Это все о пении цикад. Но ведь это же чистейшая синестезия! — известная также под неточным и архаичным, но устойчивым и на свой лад даже обоснованным именем «цветного слуха» (у Кузнецова совершенно очевидным образом — именно он, классический, набоковский «цветной слух», восприятие звуков в цвете), при которой, как известно, внутренний образ переживаемого у человека складывается на основе не только того стимула, который он непосредственно воспринимает (скажем, опять же звука или прикосновения), но и образа, который его мозг со стимулами такого типа устойчиво связывает, независимо от того, воспринимается внешне что-то имеющее к ним отношение или нет. Грубо говоря, «цветнослышащему» для того, чтобы звук переживался как окрашенный, никакого цвета при этом видеть не надо: он всегда цветной и так. Звуки определенного типа неизменно переживаются синестетами как, например, окрашенные в строго определенные цвета; но им могут сопутствовать и любые другие свойства, — скажем, сухость или влажность, шершавость или гладкость… И да, у Кузнецова тоже это есть! — звуки пения цикад для него жгучие и сухие: «Зажигая землю/ Суховейным звоном…»
А Ирина Поволоцкая в своей тишине и темноте знает о «ярких звуках», — образ сам по себе синестетичный, хотя и данный ей исключительно на основании чужих свидетельств.
А у не раз уже цитированного нами Алексея Пижонкова, например, есть одно совершенно поразительное, целиком «зрительное» стихотворение — о том, как улетающие души погибших видят с высоты оставляемую землю. Оно — почти вовсе без участия слуха, — совсем чуть-чуть, косвенно, он здесь все-таки присутствует: «Уносим мы с собой печаль/ Речей немногословных», «Шумит под нами старый лес…» (но насколько подчиненное положение занимают тут слуховые впечатления!). Ни осязания, ни обоняния — ничего такого, чего и впрямь не могло бы, кажется, остаться у души, лишенной тела, — чистое, детально-ясное зрение, перед которым в последний раз разворачивается огромный театр покидаемого мира:
Плывем в небесной вышине,
Ни встать, ни оглянуться…
Как будто в детском, странном сне,
Но силы нет проснуться…
Плывем над нашей стороной,
Над кровлею родимой…
Вот здесь, у ивы над рекой,
Встречался я с любимой…
Уходим прочь от этих мест,
Полны тоски и муки,
Шумит под нами старый лес
И словно тянет руки…
Более того, в стихах явно незрячего человека способны вдруг появиться совершенно, казалось бы, неожиданные образы: «и проносятся дни, словно кадры немого (! — О. Б.) кино» (Алексей Пижонков). Да каким же образом он, подумаешь, может знать о немом кино, которое вообще доступно одному только зрению? — Очень просто: по свидетельствам. Ведь совсем не обязательно видеть что бы то ни было собственными глазами, чтобы знать о его существовании и о том, как оно устроено.
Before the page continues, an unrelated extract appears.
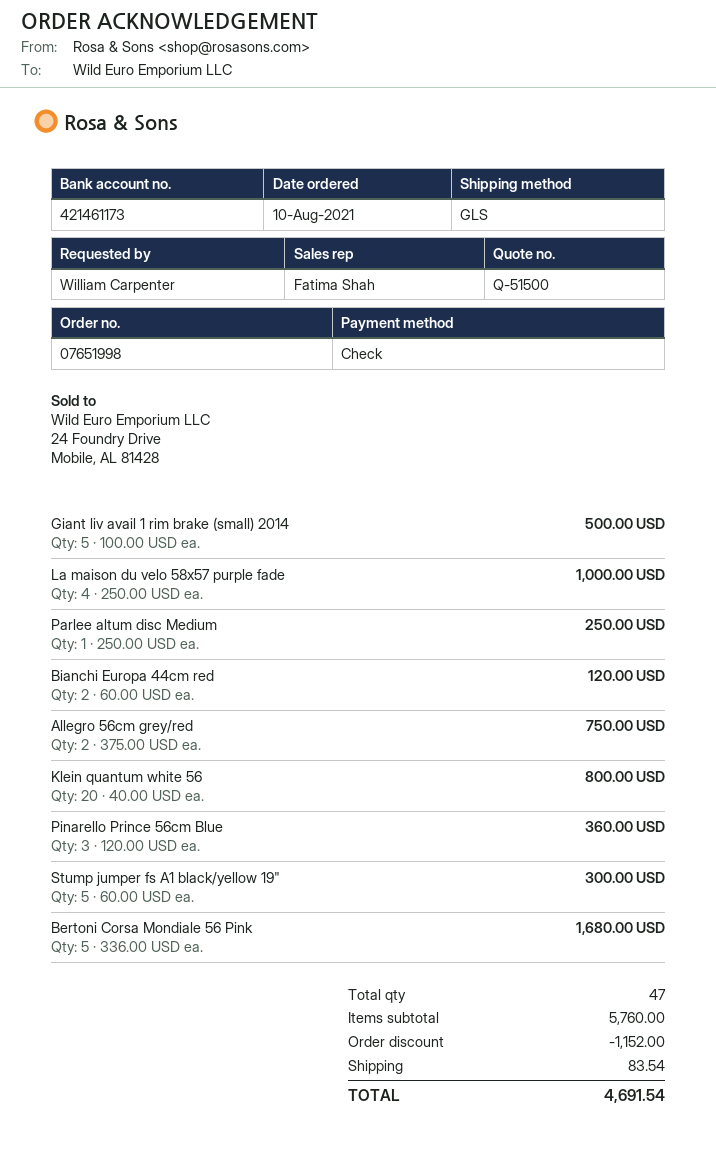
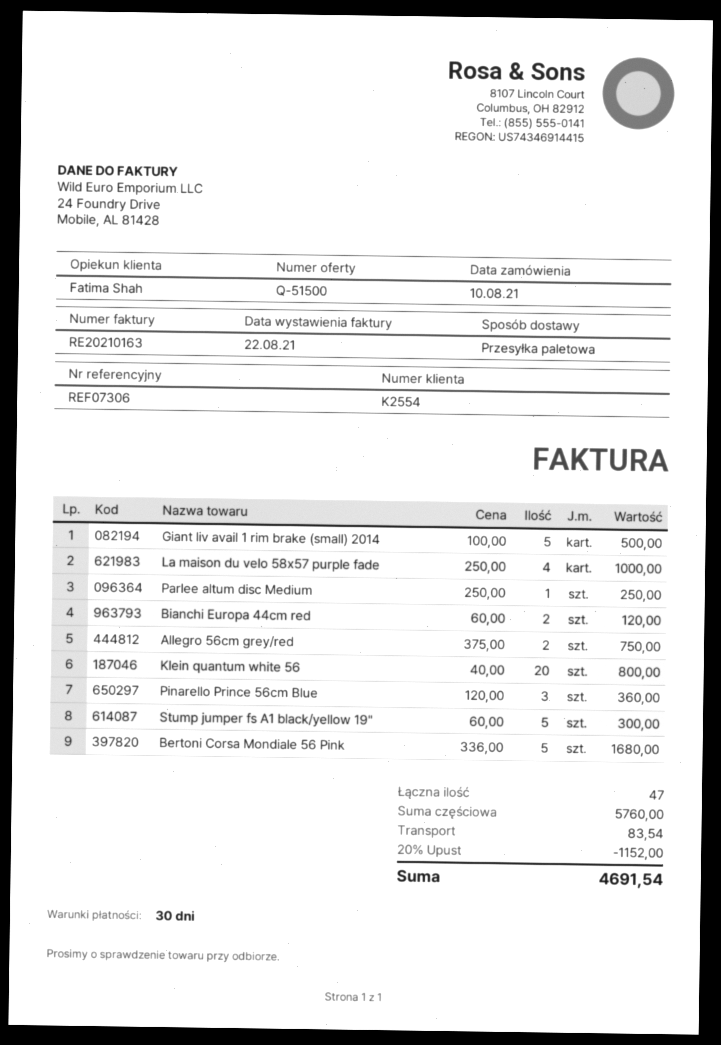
shipping method: GLS -> pallet freight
Эти люди в своей темноте и тишине вообще больше знают о нашем красочном и звучащем мире, чем мы догадываемся. Их темнота и тишина — живые, переполненные образами.
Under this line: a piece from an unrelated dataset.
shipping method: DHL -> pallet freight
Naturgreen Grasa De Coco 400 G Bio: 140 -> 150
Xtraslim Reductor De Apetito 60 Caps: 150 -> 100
И этот опыт — больше родствен нашему, чем мы, может быть, опять же догадываемся. «Преграды все — в уме», — как сказала Ирина Поволоцкая, многое знающая изнутри своей тишины и глубины о преградах и об их преодолимости. О том же — Наталья Демьяненко: «Это только на первый взгляд кажется, что мы порой как представители разных миров. Я все больше и больше понимаю: для того, чтобы почувствовать человека в его уникальности, увидеть и услышать душой, надо совсем немного — просто захотеть этого». Кстати говоря, у нее — получилось.
И не основание ли все это задуматься очередной раз над тем, насколько прав автор зацитированной до, кажется, полной уже незамечаемости мысли? Зорко ведь действительно одно сердце. Самого главного глазами не увидишь.
Предисловие к сборнику «Зоркое сердце» (2019).